### Problem to work on
Among the records below, find the line that has "(341, 921) none"; from there, give the lines again exactly, and stop after the line that has "(520, 1532) none".

*** Opening of Records supplied ***

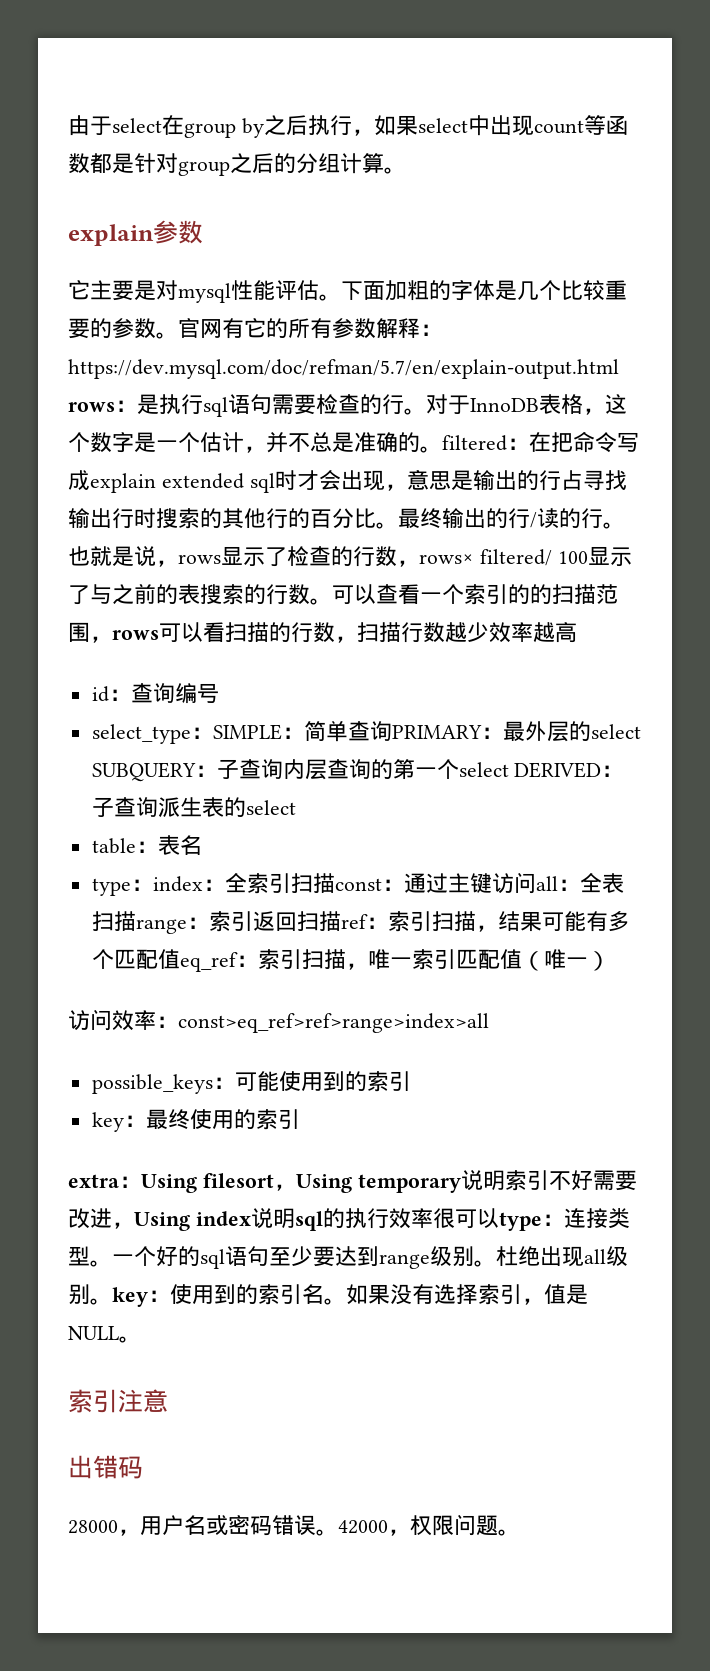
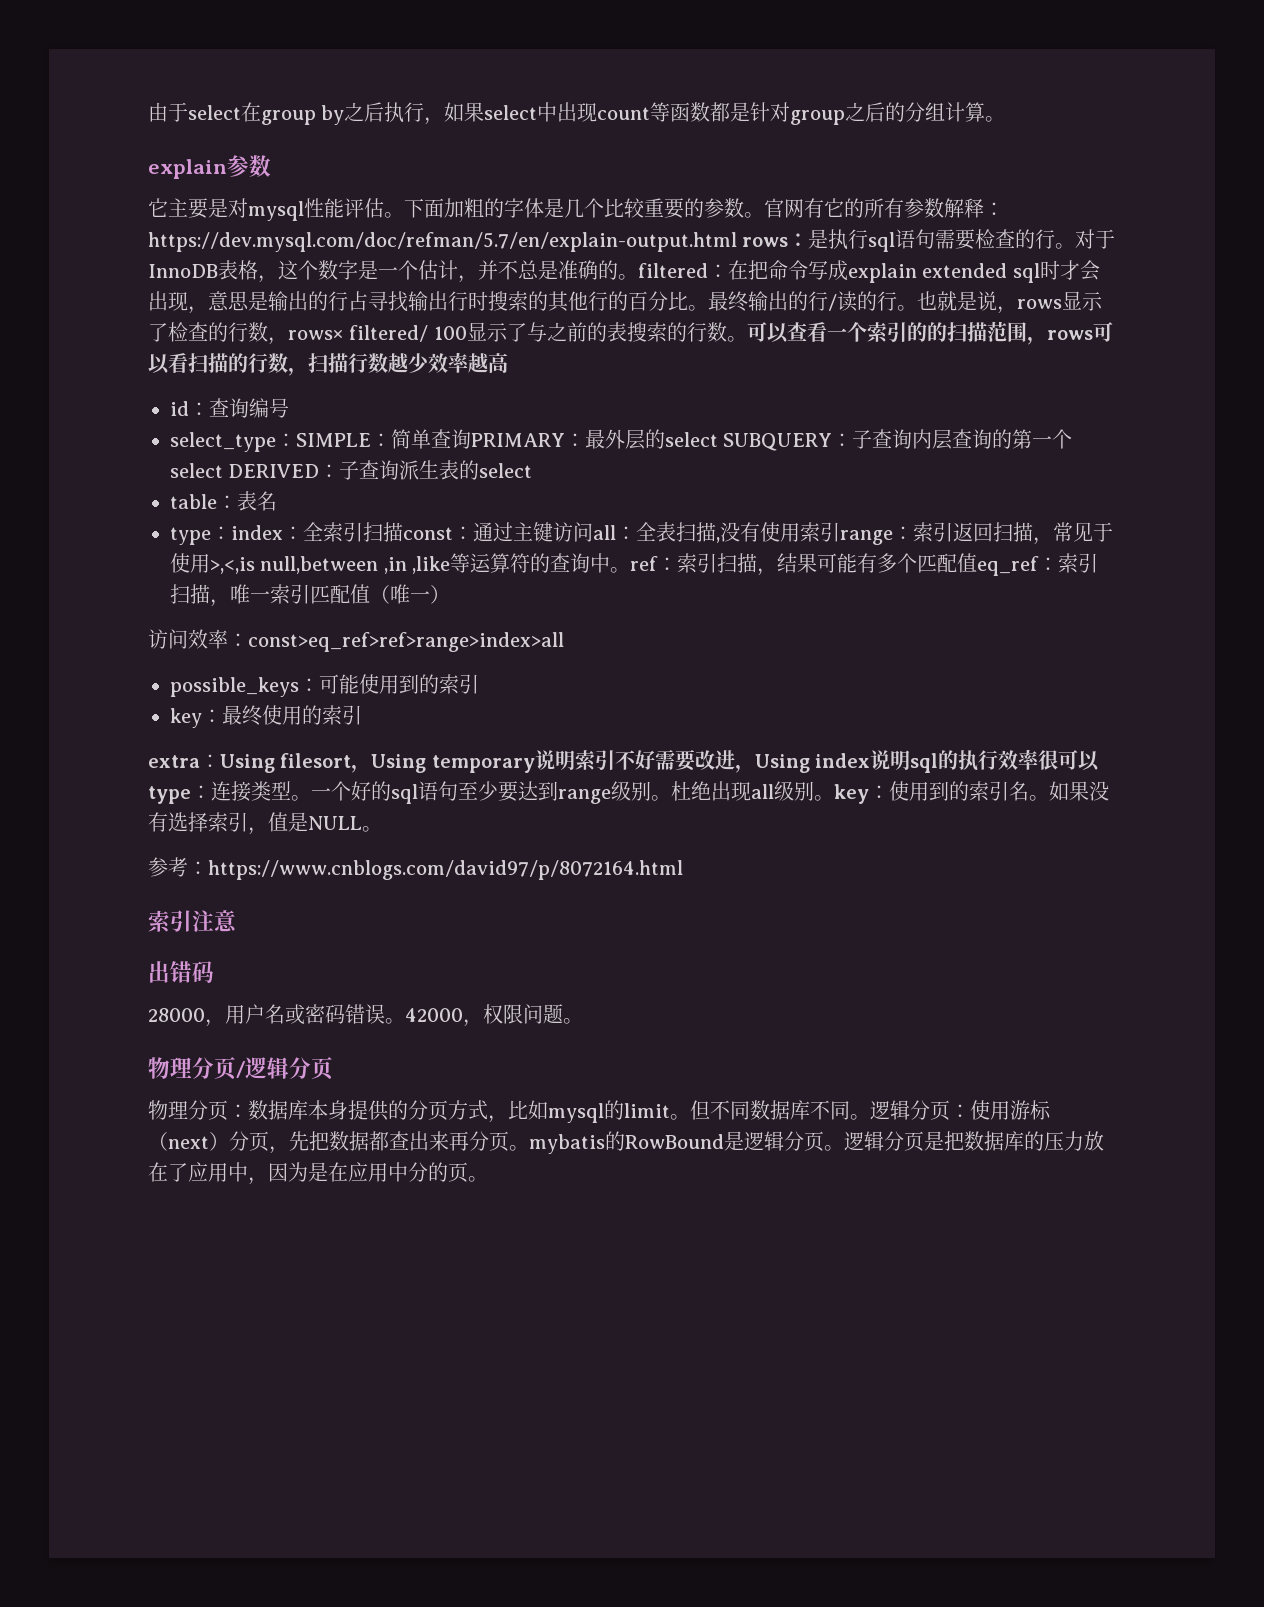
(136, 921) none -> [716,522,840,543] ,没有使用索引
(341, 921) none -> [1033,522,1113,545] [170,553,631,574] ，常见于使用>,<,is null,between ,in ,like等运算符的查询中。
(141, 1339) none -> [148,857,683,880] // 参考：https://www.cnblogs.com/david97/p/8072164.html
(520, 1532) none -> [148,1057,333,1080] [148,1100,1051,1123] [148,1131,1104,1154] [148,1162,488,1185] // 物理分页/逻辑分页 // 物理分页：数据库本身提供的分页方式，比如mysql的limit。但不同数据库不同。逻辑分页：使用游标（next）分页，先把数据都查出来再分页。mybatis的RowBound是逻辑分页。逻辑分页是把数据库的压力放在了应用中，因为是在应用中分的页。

*** Close of Records supplied ***
*** Opening of Records supplied ***

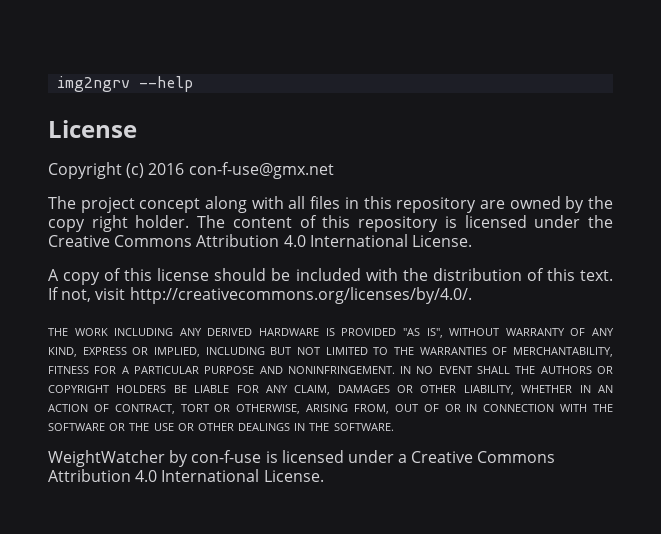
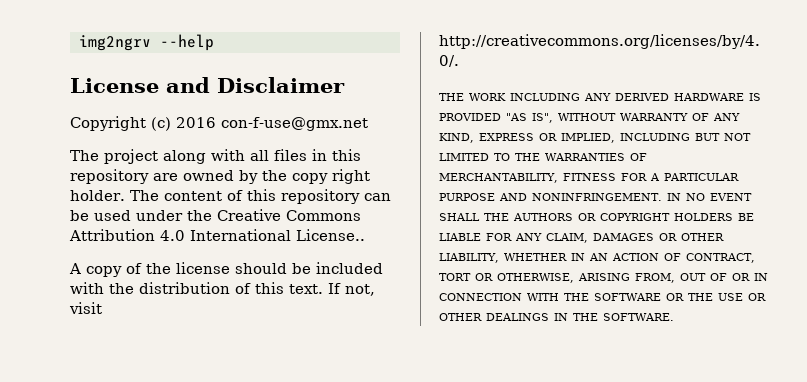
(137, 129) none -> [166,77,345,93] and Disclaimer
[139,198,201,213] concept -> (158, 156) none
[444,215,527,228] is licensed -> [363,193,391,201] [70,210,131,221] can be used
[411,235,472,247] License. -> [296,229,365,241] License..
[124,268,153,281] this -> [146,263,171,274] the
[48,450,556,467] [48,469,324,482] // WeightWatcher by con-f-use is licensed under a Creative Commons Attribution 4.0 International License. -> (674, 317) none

*** Close of Records supplied ***

### Written response
(341, 921) none -> [1033,522,1113,545] [170,553,631,574] ，常见于使用>,<,is null,between ,in ,like等运算符的查询中。
(141, 1339) none -> [148,857,683,880] // 参考：https://www.cnblogs.com/david97/p/8072164.html
(520, 1532) none -> [148,1057,333,1080] [148,1100,1051,1123] [148,1131,1104,1154] [148,1162,488,1185] // 物理分页/逻辑分页 // 物理分页：数据库本身提供的分页方式，比如mysql的limit。但不同数据库不同。逻辑分页：使用游标（next）分页，先把数据都查出来再分页。mybatis的RowBound是逻辑分页。逻辑分页是把数据库的压力放在了应用中，因为是在应用中分的页。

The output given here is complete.